- What you have to do
Write out exactly the lines of the entries below from the one holding "an A2B Main" to the one holding "- In case of", inclusive, and leave out all other lines.

- Stored records
_____

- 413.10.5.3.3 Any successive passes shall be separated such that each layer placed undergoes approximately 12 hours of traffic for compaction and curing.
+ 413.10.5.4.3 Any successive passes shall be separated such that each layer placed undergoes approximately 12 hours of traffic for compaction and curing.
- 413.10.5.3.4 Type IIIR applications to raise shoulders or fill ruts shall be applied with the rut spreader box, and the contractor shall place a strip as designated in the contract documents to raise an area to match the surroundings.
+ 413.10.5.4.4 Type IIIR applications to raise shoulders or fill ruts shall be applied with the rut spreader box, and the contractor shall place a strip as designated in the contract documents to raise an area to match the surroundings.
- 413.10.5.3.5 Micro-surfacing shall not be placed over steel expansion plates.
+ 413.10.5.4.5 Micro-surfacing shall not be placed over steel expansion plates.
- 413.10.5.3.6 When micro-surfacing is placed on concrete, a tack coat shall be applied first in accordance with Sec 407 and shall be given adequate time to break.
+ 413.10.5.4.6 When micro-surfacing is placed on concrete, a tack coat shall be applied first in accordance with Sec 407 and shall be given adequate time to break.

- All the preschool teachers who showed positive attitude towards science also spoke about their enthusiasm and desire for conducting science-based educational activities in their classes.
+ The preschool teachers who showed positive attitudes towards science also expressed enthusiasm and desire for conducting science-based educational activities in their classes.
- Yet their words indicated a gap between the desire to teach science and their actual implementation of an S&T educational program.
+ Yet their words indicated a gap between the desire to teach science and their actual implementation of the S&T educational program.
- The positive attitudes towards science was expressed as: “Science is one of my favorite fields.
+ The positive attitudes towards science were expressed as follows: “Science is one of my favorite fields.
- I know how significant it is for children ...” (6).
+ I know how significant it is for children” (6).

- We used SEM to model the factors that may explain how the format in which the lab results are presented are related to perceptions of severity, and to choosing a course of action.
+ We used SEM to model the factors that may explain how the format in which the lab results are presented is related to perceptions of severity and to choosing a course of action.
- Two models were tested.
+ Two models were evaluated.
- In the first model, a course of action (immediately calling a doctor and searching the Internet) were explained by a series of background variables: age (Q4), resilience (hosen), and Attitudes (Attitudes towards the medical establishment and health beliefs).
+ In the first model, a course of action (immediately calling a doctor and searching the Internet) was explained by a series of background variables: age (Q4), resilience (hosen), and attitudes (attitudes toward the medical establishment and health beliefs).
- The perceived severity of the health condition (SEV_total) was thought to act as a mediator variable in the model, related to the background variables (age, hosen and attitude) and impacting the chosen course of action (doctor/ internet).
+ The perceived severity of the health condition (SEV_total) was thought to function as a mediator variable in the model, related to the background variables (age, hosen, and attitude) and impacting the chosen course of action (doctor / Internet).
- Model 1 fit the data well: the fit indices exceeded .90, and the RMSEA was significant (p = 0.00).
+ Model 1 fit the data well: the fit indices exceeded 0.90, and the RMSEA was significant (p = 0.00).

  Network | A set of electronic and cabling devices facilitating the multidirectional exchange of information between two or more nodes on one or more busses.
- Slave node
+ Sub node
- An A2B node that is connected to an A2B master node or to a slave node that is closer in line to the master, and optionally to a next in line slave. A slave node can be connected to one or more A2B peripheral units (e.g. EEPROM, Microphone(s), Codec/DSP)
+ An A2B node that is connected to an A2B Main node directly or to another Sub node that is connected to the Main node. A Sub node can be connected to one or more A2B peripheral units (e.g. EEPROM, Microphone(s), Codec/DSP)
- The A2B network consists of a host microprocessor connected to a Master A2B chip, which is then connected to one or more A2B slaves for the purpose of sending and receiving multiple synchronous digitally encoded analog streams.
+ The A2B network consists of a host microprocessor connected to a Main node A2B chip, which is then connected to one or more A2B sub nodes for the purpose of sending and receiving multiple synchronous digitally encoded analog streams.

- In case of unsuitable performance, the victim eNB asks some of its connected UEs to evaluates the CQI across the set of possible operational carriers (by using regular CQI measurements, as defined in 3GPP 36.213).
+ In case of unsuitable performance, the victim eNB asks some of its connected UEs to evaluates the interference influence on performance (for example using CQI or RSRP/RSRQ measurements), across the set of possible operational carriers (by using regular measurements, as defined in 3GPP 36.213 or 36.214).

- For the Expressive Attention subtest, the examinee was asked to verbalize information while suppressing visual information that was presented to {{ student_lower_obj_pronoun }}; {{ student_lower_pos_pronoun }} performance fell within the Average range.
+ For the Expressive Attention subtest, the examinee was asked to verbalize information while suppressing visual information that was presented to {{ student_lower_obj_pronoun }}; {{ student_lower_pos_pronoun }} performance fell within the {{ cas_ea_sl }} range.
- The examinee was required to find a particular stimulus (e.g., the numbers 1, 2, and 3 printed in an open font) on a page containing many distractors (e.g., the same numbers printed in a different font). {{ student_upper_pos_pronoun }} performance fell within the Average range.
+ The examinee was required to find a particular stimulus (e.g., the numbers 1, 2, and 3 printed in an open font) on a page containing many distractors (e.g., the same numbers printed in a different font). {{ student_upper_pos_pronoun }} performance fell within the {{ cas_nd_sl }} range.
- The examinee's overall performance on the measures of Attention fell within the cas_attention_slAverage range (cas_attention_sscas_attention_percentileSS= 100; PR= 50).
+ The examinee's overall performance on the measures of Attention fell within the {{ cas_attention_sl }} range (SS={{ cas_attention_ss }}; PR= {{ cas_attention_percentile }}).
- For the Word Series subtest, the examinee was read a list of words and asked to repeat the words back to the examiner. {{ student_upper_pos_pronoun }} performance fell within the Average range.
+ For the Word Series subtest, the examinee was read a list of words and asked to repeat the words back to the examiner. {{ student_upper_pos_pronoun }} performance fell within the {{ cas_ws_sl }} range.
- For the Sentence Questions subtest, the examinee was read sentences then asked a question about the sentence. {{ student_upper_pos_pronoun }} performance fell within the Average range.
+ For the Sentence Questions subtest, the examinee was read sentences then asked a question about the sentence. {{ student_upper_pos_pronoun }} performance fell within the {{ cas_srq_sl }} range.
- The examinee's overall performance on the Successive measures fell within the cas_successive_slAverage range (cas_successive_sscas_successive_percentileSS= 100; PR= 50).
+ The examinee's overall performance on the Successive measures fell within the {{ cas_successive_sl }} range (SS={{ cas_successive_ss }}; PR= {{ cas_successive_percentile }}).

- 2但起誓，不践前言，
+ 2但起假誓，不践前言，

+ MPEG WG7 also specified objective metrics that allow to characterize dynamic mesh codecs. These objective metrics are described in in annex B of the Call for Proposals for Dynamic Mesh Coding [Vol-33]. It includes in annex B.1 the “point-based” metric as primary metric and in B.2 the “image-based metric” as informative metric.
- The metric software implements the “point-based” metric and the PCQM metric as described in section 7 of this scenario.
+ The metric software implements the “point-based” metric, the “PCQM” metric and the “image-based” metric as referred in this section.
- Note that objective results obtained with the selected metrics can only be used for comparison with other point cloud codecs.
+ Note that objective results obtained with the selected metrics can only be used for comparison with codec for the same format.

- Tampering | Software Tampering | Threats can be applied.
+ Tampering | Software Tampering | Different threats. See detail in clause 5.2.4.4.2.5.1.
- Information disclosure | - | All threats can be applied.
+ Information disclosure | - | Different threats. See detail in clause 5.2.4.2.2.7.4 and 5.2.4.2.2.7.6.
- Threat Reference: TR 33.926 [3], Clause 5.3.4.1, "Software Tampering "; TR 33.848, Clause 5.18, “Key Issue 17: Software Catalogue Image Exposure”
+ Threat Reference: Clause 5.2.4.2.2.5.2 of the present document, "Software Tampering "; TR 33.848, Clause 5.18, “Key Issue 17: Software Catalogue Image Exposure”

_____

- Solution for this problem
+ An A2B node that is connected to an A2B Main node directly or to another Sub node that is connected to the Main node. A Sub node can be connected to one or more A2B peripheral units (e.g. EEPROM, Microphone(s), Codec/DSP)
- The A2B network consists of a host microprocessor connected to a Master A2B chip, which is then connected to one or more A2B slaves for the purpose of sending and receiving multiple synchronous digitally encoded analog streams.
+ The A2B network consists of a host microprocessor connected to a Main node A2B chip, which is then connected to one or more A2B sub nodes for the purpose of sending and receiving multiple synchronous digitally encoded analog streams.

- In case of unsuitable performance, the victim eNB asks some of its connected UEs to evaluates the CQI across the set of possible operational carriers (by using regular CQI measurements, as defined in 3GPP 36.213).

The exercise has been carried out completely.